Snape peered at her over his glass. She was studying him, waiting for something, maybe. He relaxed his posture, sinking down in the seat and slowing his voice. He might've been eighteen again, and letting himself be plied with drinks and potions the way he'd done sometimes. He wouldn't say he'd been attracted to Bellatrix, exactly, but he'd found her fascinating.

"Yes," he said.

"You care for her, don't you? You miss her company."

So his instinct had been correct.

Snape loosened his tongue to slur his speech a bit. "Why would I miss that old berk?"

Bellatrix leaned back in her chair, a hand to her head, the other swirling the liquid around in her glass. "What did you take the poison for?"

Snape sank into the warmth of the drink and the fire, stared at the tapestry behind her as though it were the most fascinating thing he'd ever seen.

"To use on the staff. If they get in my way."

Whether Bellatrix believed this or not, he couldn't say. He didn't dare look too closely at her, or think to much. He could only trust his plan, ride it like a wave.

"I hear you've been spending a lot of time at the Hog's Head."

She knew. He should've known she'd find out-but he couldn't worry about that now.

"Yes, well, it's a good place to buy and sell illicit potions, have a good time. It's a stressful job, you know."

"Alecto said you were wearing Muggle trousers the other night."

He could've told her it was reconnaisance-scoping out good sites for raids, and all that. Plausible, but not as much fun.

"Easier to take off."

Bellatrix made a face and he knew it'd be the end of that particular line of questioning.

"Have you been going behind Alecto's back to help the students?"

Snape let out a huff of air. "Not to help the students, no. But she isn't exactly easy to work with. She's been after my job from day one. She's not terribly fond of you either. Say it's only a matter of time before you get your comeuppance."

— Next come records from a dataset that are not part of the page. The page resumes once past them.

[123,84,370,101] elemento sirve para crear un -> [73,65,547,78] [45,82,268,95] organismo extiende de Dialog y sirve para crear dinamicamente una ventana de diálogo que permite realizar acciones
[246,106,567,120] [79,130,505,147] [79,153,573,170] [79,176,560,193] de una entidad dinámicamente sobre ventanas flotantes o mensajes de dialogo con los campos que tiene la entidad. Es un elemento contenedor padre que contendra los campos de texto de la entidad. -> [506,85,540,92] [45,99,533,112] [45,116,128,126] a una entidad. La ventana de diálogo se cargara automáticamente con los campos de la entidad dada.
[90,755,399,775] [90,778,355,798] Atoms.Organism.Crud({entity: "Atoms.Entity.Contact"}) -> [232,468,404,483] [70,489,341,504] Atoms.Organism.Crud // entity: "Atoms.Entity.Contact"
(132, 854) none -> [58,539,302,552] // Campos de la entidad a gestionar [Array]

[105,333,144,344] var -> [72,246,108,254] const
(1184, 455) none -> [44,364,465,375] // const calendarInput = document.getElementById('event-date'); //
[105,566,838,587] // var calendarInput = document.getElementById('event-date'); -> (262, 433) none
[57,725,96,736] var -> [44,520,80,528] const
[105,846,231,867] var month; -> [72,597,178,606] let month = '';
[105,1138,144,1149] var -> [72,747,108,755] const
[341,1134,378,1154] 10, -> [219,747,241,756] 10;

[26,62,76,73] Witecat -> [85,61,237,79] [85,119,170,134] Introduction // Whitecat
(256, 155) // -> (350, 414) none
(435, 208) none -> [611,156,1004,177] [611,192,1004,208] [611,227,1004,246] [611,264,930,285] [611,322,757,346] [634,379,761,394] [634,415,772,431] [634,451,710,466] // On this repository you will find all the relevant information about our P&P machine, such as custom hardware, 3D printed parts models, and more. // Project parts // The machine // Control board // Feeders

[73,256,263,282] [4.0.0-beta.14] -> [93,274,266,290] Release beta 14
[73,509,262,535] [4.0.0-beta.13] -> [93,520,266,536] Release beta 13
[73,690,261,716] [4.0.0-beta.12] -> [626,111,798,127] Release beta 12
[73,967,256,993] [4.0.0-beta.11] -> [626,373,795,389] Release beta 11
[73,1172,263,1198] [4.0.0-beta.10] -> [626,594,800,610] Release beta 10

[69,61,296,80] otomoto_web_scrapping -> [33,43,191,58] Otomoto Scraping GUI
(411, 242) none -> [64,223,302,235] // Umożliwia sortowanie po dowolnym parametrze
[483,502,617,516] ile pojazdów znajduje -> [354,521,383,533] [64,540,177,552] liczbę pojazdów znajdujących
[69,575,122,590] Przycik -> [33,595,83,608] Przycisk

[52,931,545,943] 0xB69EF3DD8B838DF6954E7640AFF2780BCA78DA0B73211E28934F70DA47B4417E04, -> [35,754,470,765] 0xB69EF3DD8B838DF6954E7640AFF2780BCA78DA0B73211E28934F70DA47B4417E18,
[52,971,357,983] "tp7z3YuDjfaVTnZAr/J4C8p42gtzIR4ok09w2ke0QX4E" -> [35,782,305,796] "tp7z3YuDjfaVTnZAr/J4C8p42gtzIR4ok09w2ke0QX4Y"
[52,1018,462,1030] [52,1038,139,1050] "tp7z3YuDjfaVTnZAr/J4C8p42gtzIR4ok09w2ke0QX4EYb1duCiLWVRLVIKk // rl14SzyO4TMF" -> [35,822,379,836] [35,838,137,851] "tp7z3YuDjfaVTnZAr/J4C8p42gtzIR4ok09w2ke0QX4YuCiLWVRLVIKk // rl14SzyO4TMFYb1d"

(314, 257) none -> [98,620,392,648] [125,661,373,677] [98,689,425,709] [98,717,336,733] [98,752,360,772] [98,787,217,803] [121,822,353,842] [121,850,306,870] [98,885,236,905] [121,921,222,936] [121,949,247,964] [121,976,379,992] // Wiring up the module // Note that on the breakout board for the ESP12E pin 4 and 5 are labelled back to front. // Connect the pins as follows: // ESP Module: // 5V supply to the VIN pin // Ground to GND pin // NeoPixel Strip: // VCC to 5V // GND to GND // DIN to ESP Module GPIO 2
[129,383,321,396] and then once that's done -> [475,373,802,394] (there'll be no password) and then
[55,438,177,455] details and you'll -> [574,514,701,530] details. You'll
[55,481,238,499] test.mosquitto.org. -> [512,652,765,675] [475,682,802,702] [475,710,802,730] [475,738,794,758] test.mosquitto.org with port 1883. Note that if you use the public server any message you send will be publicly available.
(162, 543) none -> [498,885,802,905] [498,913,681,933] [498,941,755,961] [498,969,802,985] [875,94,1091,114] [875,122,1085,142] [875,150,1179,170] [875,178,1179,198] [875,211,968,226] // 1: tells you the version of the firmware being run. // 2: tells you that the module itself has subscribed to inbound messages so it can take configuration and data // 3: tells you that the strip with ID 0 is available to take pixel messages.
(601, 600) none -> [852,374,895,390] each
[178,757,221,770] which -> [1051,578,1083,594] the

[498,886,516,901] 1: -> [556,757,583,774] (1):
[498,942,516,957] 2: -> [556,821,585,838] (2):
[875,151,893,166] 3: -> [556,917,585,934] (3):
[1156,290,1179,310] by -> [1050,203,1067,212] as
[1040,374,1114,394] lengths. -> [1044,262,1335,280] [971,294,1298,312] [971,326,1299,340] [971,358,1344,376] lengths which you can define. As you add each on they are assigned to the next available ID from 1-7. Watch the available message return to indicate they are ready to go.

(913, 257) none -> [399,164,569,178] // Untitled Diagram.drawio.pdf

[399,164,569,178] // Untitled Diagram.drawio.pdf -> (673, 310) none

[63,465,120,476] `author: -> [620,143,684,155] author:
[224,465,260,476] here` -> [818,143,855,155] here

Bellatrix traced the top of her glass with a long finger and scowled, just the reaction he'd hoped for. The Death Eaters were an ever-shifting mass of cliques and alliances and Snape knew where all the fault lines were.

She gazed into the fire and Snape sensed an opening.

"I want in on it."

Bellatrix jerked her head towards him. "On what?"

"On whatever it is you're doing with that poison. It fascinates me. I want to study its effects."

Bellatrix smiled and ran her finger around the rim of the glass. "I'm going after Nymphadora and her filthy half-breed, did you know?"

"I didn't. But I'd love nothing more than to see him poisoned."

Bellatrix took a long drink. "There are still a few kinks to work out. But I'll keep you informed, yeah?"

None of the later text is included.